#### What this task involves:
Your copy must hold every line of the records word for word. It must hold no pictures.

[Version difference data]
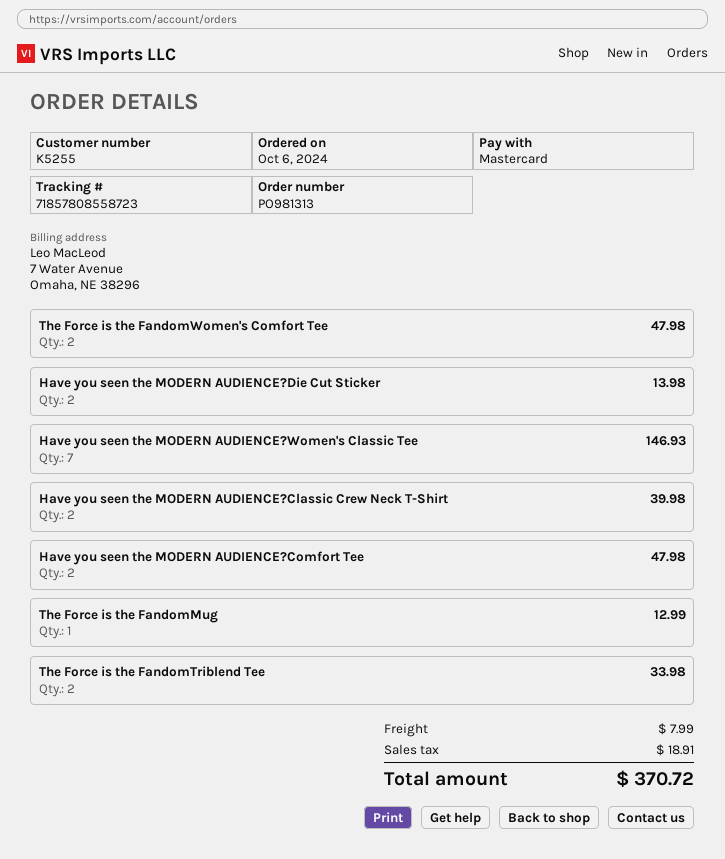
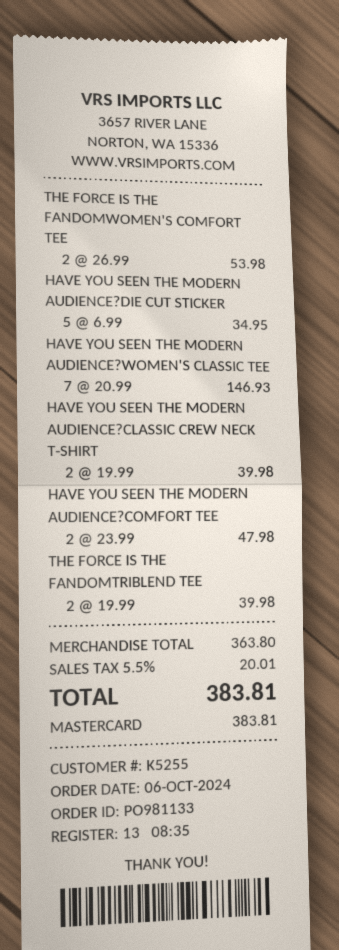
order number: PO981313 -> PO981133
The Force is the FandomWomen's Comfort Tee: 2 for 47.98 -> 2 for 53.98
Have you seen the MODERN AUDIENCE?Die Cut Sticker: 2 for 13.98 -> 5 for 34.95
The Force is the FandomMug: 1 for 12.99 -> none
The Force is the FandomTriblend Tee: 2 for 33.98 -> 2 for 39.98
shipping: 7.99 -> none
tax: 18.91 -> 20.01
total: 370.72 -> 383.81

#### Solution:
order number: PO981313 -> PO981133
The Force is the FandomWomen's Comfort Tee: 2 for 47.98 -> 2 for 53.98
Have you seen the MODERN AUDIENCE?Die Cut Sticker: 2 for 13.98 -> 5 for 34.95
The Force is the FandomMug: 1 for 12.99 -> none
The Force is the FandomTriblend Tee: 2 for 33.98 -> 2 for 39.98
shipping: 7.99 -> none
tax: 18.91 -> 20.01
total: 370.72 -> 383.81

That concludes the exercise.